19/06/2025 0 Kommentare
Einladung zum Optimismus
Einladung zum Optimismus
# Wort zum Sonntag

Einladung zum Optimismus
„Optimismus ist Pflicht“, schrieb der Philosoph Karl Popper in seinem Buch Alles Leben ist Problem lösen. Der Dramatiker Heiner Müller meinte hingegen, Optimismus sei nur ein Mangel an Information.
Aus dem Spannungsfeld dieser beiden Aussagen entstand eine Vortragsreihe der Uni Konstanz, die im Wintersemester 2023/24 mit dem erweiterten Titel Eine Welt zwischen Hoffen und Bangen stattfand. Die Vortragsreihe war nicht rein philosophisch angelegt, sondern wand sich der Thematik auch aus wissenschaftlicher, technischer, literarischer, kultureller und künstlerischer Sicht und anhand von Ereignissen und Persönlichkeiten zu. Interessiert und vor allem ertappt bei dem Gedanken, dass es viele Tage in meinem Leben gibt, in denen mir das Aufzählen dessen, was gerade nicht gelingt, deutlich näher lag als eine von Optimismus geprägte Sichtweise, bestellte ich mir den Reader zur Vortragsreihe und „verfolgte“ so die Semesterveranstaltung.
Fast ein Jahr später rücken gerade in den vergangenen Wochen und Monaten die weltpolitischen Bedrohungen und damit einhergehenden Ängste immer näher und es geht dabei um weit mehr als den Ärger des nicht ausreichend schnellen Internets oder die Preiserhöhungen der Bundesbahn, sondern um Herausforderungen, Unsicherheiten und erschreckende Nachrichten, die optimistisch zu bleiben zu einer ganz besonderen Aufgabe machen. Gerade in solchen Zeiten versuche ich mir Mut bzw. bewusst zu machen, dass Optimismus keine bloße Einstellung ist, sondern auch eine Pflicht, die wir uns selbst und anderen gegenüber haben.

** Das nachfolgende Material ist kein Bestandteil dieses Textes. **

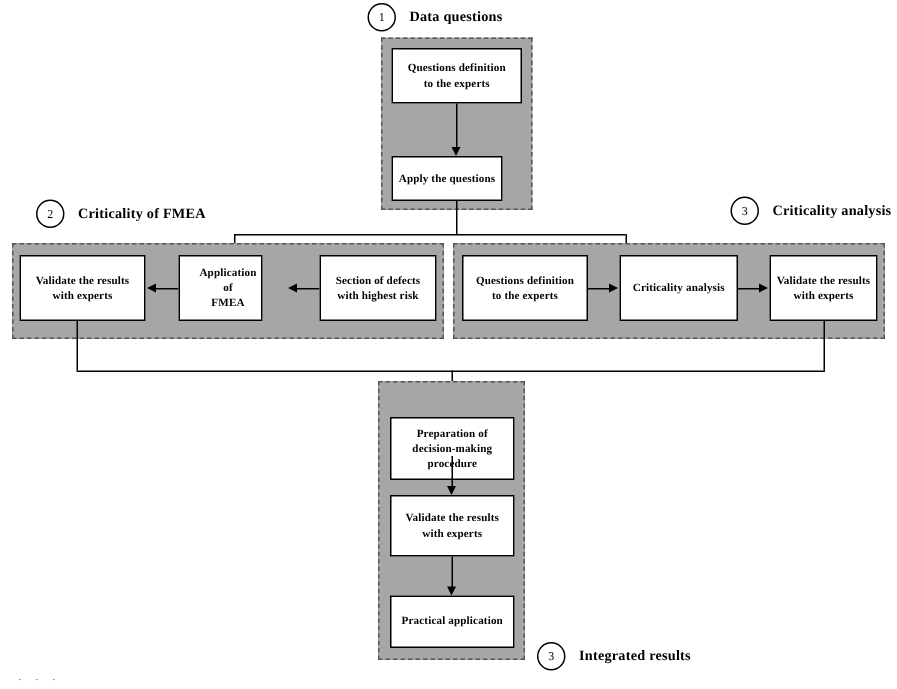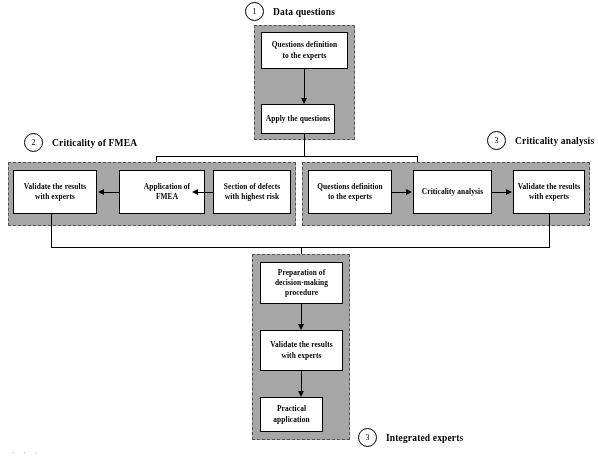--- a/index.html
+++ b/index.html
@@ -159,7 +159,7 @@
   <div class="hline" style="left:104px; top:192px; width:15px;"></div>
   <div class="arrow arrow-left" style="left:98px; top:188.5px;"></div>
 
-  <div class="node" style="left:119px; top:170px; width:86px; height:44px;padding-left:12px;">
+  <div class="node" style="left:119px; top:170px; width:56px; height:44px;padding-left:12px;">
     <span>
       <span>Application of</span>
       <span>FMEA</span>

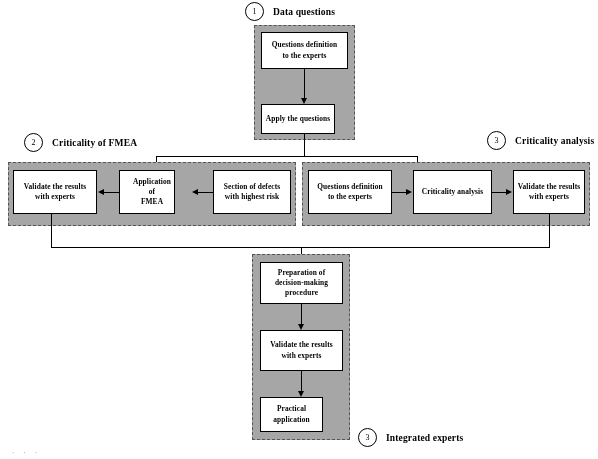--- a/index.html
+++ b/index.html
@@ -215,7 +215,7 @@
 
   <div class="panel" style="left:252px; top:254px; width:98px; height:186px;"></div>
 
-  <div class="node" style="left:260px; top:262px; width:83px; height:42px;">
+  <div class="node" style="left:260px; top:278px; width:83px; height:42px;">
     <span>
       <span>Preparation of</span>
       <span>decision-making</span>

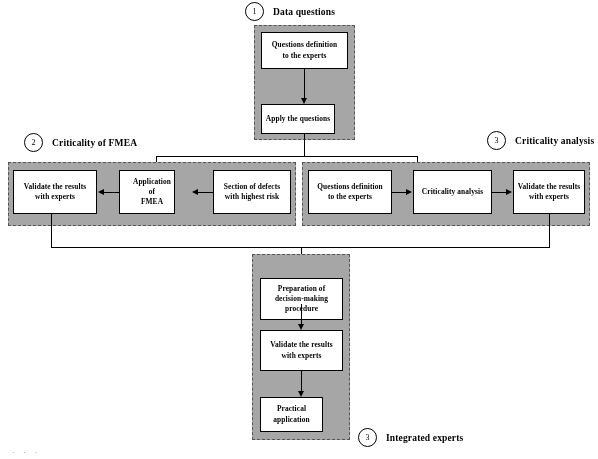--- a/index.html
+++ b/index.html
@@ -236,7 +236,7 @@
   <div class="vline" style="left:301px; top:371px; height:22px;"></div>
   <div class="arrow arrow-down" style="left:297.5px; top:391px;"></div>
 
-  <div class="node" style="left:260px; top:397px; width:63px; height:35px;">
+  <div class="node" style="left:260px; top:397px; width:83px; height:35px;">
     <span>Practical application</span>
   </div>
 

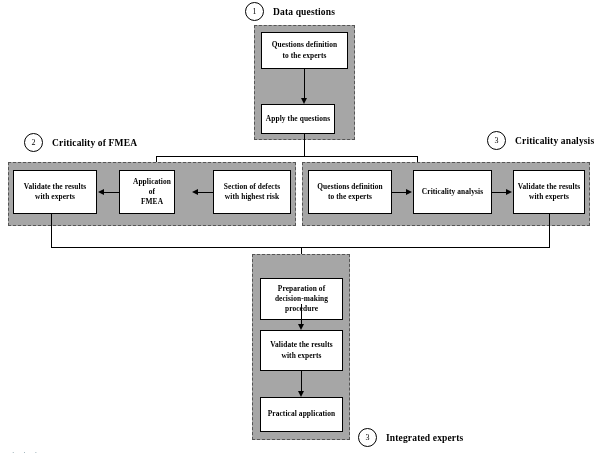--- a/index.html
+++ b/index.html
@@ -242,7 +242,7 @@
 
   <div class="badge" style="left:358px; top:428px;">
     <div class="badge-circle">3</div>
-    <div class="badge-label">Integrated experts</div>
+    <div class="badge-label">Integrated results</div>
   </div>
 
   <div class="edge-artifact" style="left:12px; top:449px;">···</div>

Optimismus bedeutet aber mitnichten das Negieren und Leugnen von Krisen, Furcht und Angst, den bewusst oder unbewusst erzeugten Mangel an Informationen, sondern inkludiert eben diese Aspekte und entscheidet dann und trotzdem ganz bewusst für die Zuversicht - für zuversichtliches Denken und Handeln. Es geht darum, die positiven Aspekte zu sehen, Hoffnung zu bewahren und an die Möglichkeit von Veränderungen zu glauben. Diese Haltung kann ansteckend sein und dazu beitragen, Lösungen zu finden, anstatt in Problemen zu verharren. Optimismus kann unserem Umfeld Mut machen und in schwierigen Situationen können unsere positive Einstellung und unser Glaube an eine bessere Zukunft Hoffnung schenken. Gerade in Gemeinschaften, Familien oder am Arbeitsplatz erweist sich Optimismus nicht selten als Strategie, die eine Situation oder ein System verändert, das Umfeld aufmuntert, um gemeinsam einen Weg aus der Krise zu finden.
Natürlich ist es nicht immer einfach, optimistisch zu bleiben. Doch die bewusste Entscheidung, das Gute zu sehen und an das Positive zu glauben, kann eine Kraftquelle sein, die uns durch schwere Zeiten trägt. Es ist eine Haltung, die uns dazu ermutigt, aktiv an einer besseren Welt mitzuwirken – im Kleinen wie im Großen.
Die Pflicht, ein Optimist zu sein, ist also eine Einladung, Verantwortung für unsere Einstellung zu übernehmen und durch unsere positive Haltung das Leben und das Umfeld um uns herum zu bereichern.